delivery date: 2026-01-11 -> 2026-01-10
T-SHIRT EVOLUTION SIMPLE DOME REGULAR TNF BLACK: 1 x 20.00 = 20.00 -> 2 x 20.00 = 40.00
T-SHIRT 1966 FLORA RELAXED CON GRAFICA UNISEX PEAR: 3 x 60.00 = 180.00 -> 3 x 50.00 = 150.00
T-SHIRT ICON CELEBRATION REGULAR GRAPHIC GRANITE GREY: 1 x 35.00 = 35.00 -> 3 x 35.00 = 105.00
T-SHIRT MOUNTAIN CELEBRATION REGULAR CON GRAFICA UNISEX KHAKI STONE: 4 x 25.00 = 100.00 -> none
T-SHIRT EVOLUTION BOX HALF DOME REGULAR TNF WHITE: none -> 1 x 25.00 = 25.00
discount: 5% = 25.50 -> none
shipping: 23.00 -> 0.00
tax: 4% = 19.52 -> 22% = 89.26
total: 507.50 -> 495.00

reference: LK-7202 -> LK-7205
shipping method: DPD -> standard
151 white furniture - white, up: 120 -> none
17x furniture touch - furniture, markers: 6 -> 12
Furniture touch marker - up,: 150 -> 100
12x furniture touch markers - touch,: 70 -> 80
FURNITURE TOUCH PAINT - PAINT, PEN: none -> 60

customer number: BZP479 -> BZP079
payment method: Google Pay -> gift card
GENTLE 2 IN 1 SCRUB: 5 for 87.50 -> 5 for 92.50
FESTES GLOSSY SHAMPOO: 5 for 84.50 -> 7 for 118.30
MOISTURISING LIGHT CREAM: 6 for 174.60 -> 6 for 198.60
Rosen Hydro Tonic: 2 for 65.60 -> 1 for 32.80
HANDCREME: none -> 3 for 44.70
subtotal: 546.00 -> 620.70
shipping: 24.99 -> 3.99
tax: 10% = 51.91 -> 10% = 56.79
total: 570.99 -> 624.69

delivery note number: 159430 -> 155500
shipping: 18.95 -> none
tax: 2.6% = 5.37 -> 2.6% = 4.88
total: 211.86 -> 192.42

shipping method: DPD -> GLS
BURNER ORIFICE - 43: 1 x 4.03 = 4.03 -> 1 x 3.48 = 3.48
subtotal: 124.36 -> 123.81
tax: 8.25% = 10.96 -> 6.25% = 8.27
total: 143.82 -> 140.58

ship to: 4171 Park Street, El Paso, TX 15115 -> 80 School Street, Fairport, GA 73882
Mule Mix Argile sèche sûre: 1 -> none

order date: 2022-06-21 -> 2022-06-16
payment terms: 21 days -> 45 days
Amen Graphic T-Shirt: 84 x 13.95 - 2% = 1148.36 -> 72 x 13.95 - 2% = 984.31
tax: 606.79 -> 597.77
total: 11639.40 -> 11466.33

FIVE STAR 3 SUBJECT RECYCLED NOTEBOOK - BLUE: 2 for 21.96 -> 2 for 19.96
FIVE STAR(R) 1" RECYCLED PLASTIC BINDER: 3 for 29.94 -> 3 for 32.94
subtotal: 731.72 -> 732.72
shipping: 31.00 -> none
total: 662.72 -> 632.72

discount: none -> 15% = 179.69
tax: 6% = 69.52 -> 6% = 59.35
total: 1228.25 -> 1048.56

### Exercise prompt
Please give back, exactly as it stands above, the stretch from the line with "T-SHIRT EVOLUTION BOX" through the line with "shipping method: DPD -> standard", and no line outside it.

### Result
T-SHIRT EVOLUTION BOX HALF DOME REGULAR TNF WHITE: none -> 1 x 25.00 = 25.00
discount: 5% = 25.50 -> none
shipping: 23.00 -> 0.00
tax: 4% = 19.52 -> 22% = 89.26
total: 507.50 -> 495.00

reference: LK-7202 -> LK-7205
shipping method: DPD -> standard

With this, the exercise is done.